In the last couple of years the discussion on market classifications has received new topicality through the unbounded possibilities offered by digital technologies to track behavioral data. Understanding the social foundations of categories and classification systems is a fundamental problem in sociology. In markets, classifications are present in the variety of goods traded, in quality differentiations and their association to goods, and, also their matching with consumers. From a pure business perspective such marking of market identities is based on objective characteristics. In contrast, it is the aim of social science studies to pay attention to the formation of market categories, to examine the social construction processes underlying these classifications and to demonstrate their contingencies.
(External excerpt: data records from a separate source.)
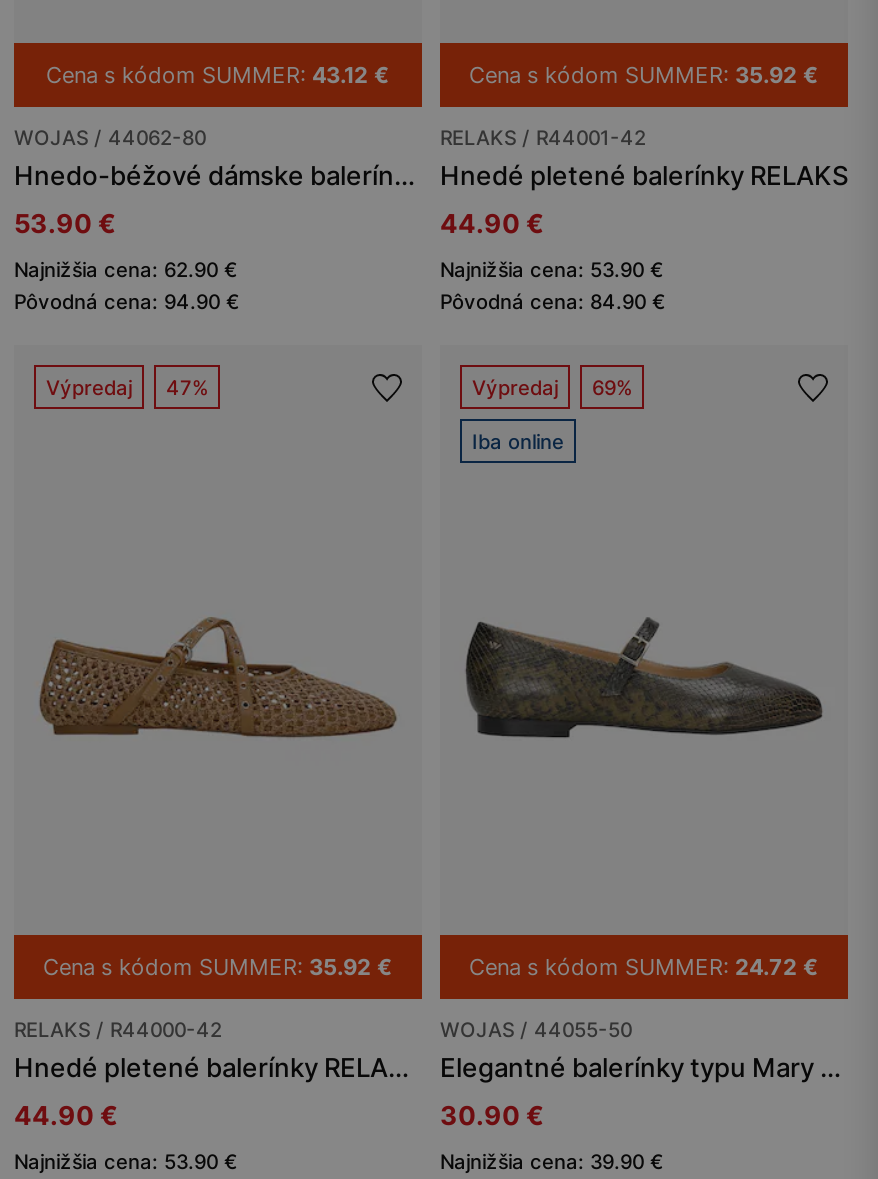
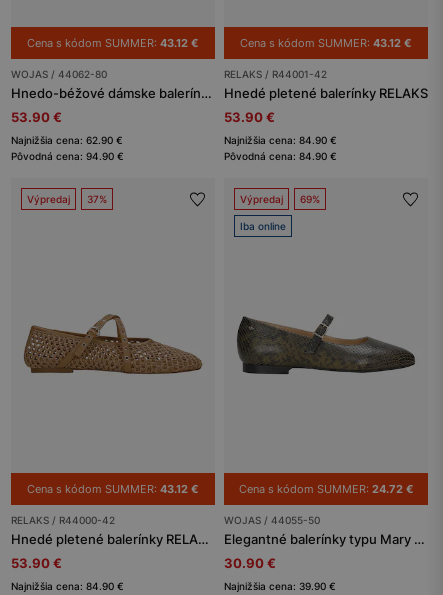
- Cena s kódom SUMMER: 35.92 €
+ Cena s kódom SUMMER: 43.12 €

- 44.90 €
+ 53.90 €

- Najnižšia cena: 53.90 €
+ Najnižšia cena: 84.90 €

- Výpredaj 47%
+ Výpredaj 37%

- Cena s kódom SUMMER: 35.92 €
+ Cena s kódom SUMMER: 43.12 €

- 44.90 €
+ 53.90 €

- Najnižšia cena: 53.90 €
+ Najnižšia cena: 84.90 €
In this vein, the contributions to this HSR Special Issue, which come from various theoretical schools such as the new economic sociology or the economics of convention, present recent research across a range of economic settings: financial markets, fashion markets, consumer markets and others. Despite the varieties of markets and national institution settings, essential resemblances show. Among the topics covered: The case of the French impact investment market, arguing for a dual function of judgment devices, demonstrates the close connection between boundary-building and boundary-blurring. A study on Dutch marketing agents reveals that the same actors who promote new classifications have difficulties in implementing these differentiations in their own performances. The example of self-categorizations in the British ethical fashion industry shows that the relevance of classifications is connected to reputation and power. And, analyses into the US-credit market discuss the off-label of classifications and its adverse societal consequences.
Furthermore this HSR Special Issue contains a Mixed Issue with two articles.